### Task directions
Reproduce the section of the listing that begins at the line containing "(341, 48) none -> (215, 64) //" and finishes at the line containing "(155, 422) none". Include both end lines and nothing beyond them.

### Data for this task
::::::::
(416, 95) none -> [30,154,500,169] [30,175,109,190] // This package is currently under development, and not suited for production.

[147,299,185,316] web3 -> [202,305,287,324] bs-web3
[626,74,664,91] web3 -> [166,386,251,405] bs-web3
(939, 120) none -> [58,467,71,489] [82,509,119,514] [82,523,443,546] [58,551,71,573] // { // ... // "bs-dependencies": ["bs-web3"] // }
::::::::
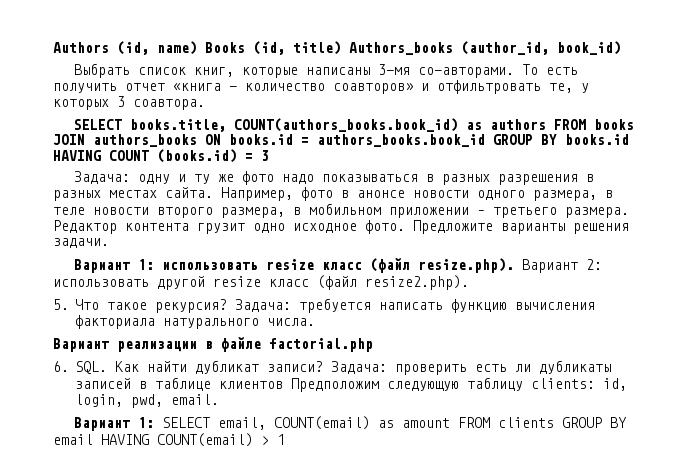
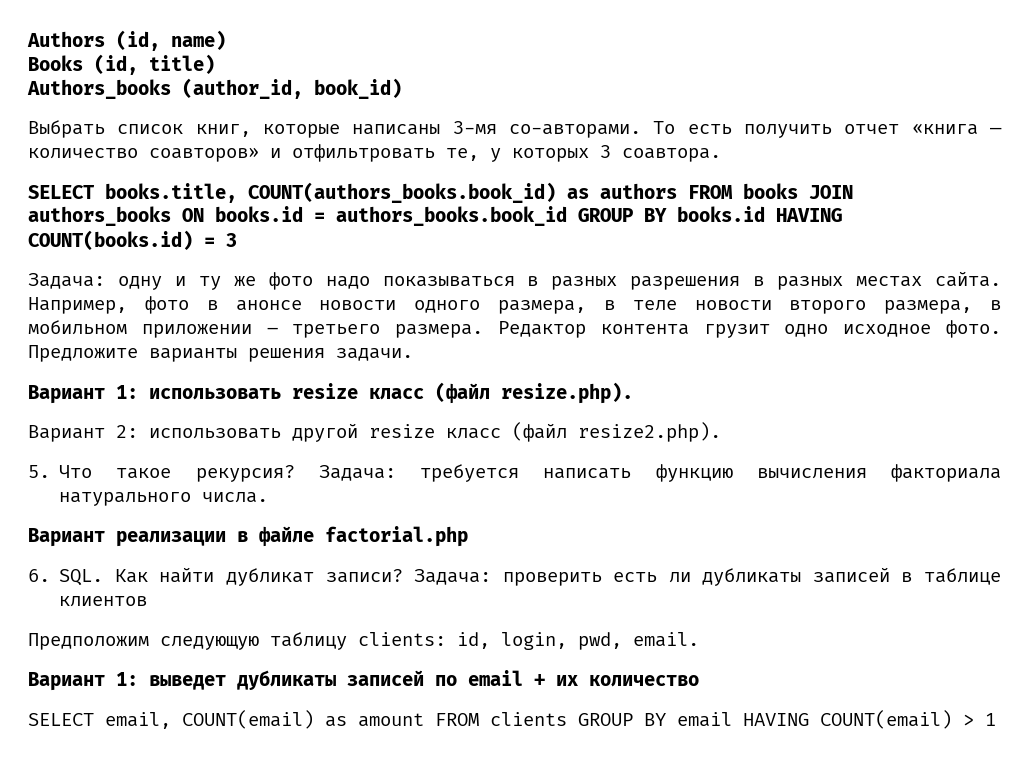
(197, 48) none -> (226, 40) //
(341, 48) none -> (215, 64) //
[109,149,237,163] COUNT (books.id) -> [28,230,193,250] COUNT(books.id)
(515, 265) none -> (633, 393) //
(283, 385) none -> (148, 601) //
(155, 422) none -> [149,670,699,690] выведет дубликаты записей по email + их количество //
::::::::
### Written answer
(341, 48) none -> (215, 64) //
[109,149,237,163] COUNT (books.id) -> [28,230,193,250] COUNT(books.id)
(515, 265) none -> (633, 393) //
(283, 385) none -> (148, 601) //
(155, 422) none -> [149,670,699,690] выведет дубликаты записей по email + их количество //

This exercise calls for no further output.